Exercises and how to solve them

Question 1

Determine a coutnries’ production and consumption plans in autarky when the countries always consume both goods in equal amounts

Answer 1

1. Draw the production possibility frontiers
2. Goods x1 and x2 are the same, find the amount of x1. The highest number is the country that is doing the best.

Question 2

How do you compare the opportunity costs of two countries if the possibility frontiers are given?

Answer 2

first derivative and compare the absolute values.

Question 3

Where do the curves start if you want to draw a joint PPF with the function of two countries?

Answer 3

The y-axis is the amount of good 1, if only good 1 is produced.
==> Set good 2 in the ppf to zero in the functions of both countries and add these values together.

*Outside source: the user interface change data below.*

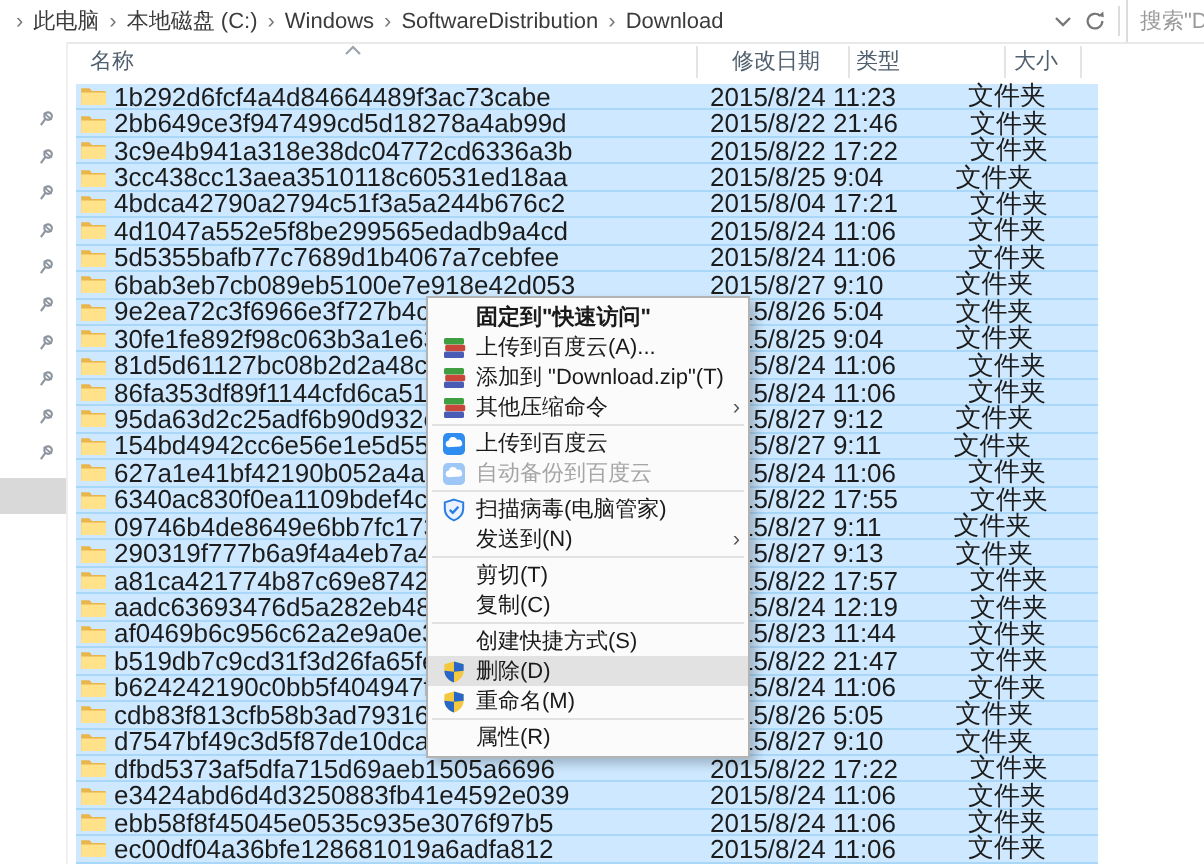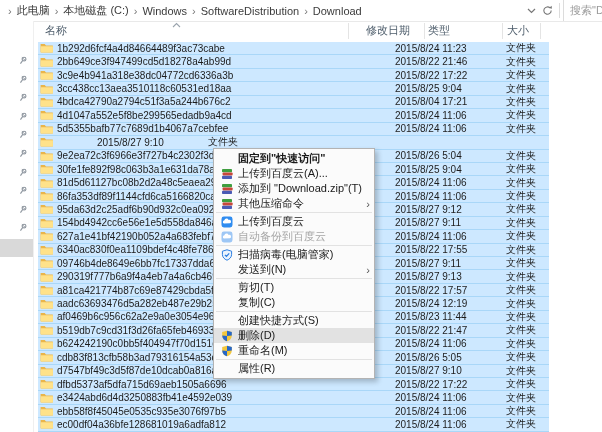"1b292d6fcf4a4d84664489f3ac73cabe" .row { font-size: 10px -> 13px }
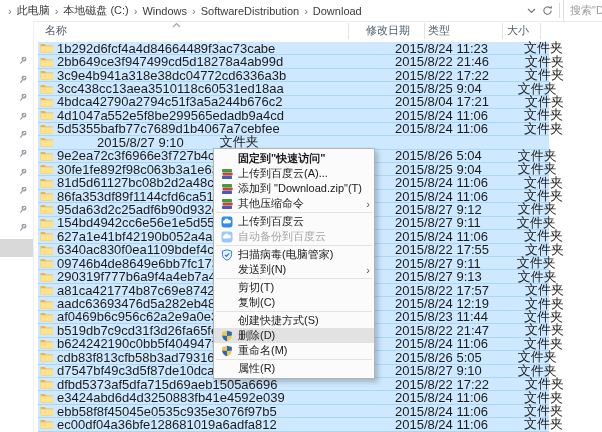"2015/8/24 11:23" .row .fdate { margin-left: 40px -> none }
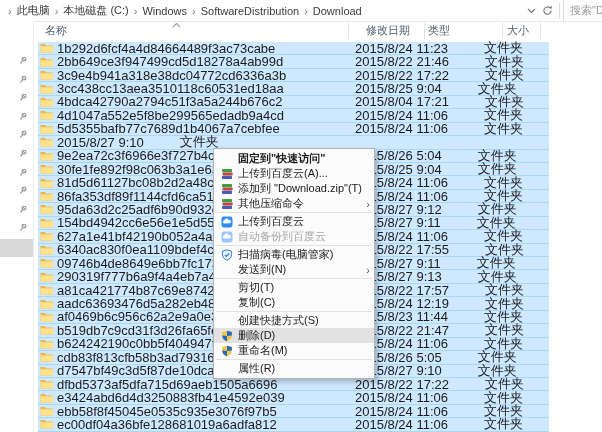"6bab3eb7cb089eb5100e7e918e42d053" span.fname { html: none -> <span>6bab3eb7cb089eb5100e7e918e42d053</span> }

Example: If the value is 2 then you start at point 2 of the y-axis.

The x-axis is the amount of good 2 if only good 2 is produced. ==> Set good 1 to zero in the functions of both countries and add these values together.

Example: If country 1 produces 1 and country 2 produces 4, then you start at 5 of the x-axis.

Draw the joint ppf with the two different derivatives.

There is a line dividing the quadrant in two, this shows that x1 = x2. The intersection line is the point of interest

Question 4

How do you calculate the profit with producer surplus?

Answer 4

The profit is below the producer surplus (PS) due to fixed costs.

Profit = PS (y) - FC

Question 5

Why is an equilibrium in a perfectly competitive market Pareto efficient?

Answer 5

Because it maximizes the sum of consumer and producer surplus.

Question 6

If a cost function is given, how do you calculate the marginal costs?

Answer 6

First derivative

Question 7

If a cost function is given, how do you calculate the average costs?

Answer 7

Divide by y

Question 8

If you have a cost function given, how do you know if the average costs are monotonically increasing in y or decreasing?

Answer 8

Increasing: First derivative must be positive (set it bigger than zero)

Decreasing: Negative

Question 9

How to solve:
Let the market price be p = 10. Show the producer surplus.

Answer 9

1. Find the difference between revenues (p*y) and variable costs (VC (y))
   ==> If the y axis is the price, search for the point where y is 10 (in this example it is for example 5)
   Variable costs at y are equal to average variable costs at y multiplied by y.
   ==> Half this area and it is the producer surplus.

OR
Variable costs at y are equal to the area below the function up to y. The area above the marginal cost function is the producer surplus.

Question 10

Sketch the average fixed costs AFC (y). Given are marginal costs, average costs and average variable costs of a firm operating in a perfectly competitive market.

Answer 10

The average fixed cost function is FC/y.

The first derivative is negative -> decreasing AFC.
The second derivative is positive -> convex function
This means AFC are falling less and less fast.

==> It converges to infinity for small y whereas it converges to zero for large y. Additionally we know that it is a decreasing and strictly convex function.

You can see where AFC and AVC should be equal if you solve AC(y) - AVC (y)

Question 11

How to solve:
Find the cost function C (y). What do you have to do?

Answer 11

The cost functoin C (y) consists of variable and fixed costs.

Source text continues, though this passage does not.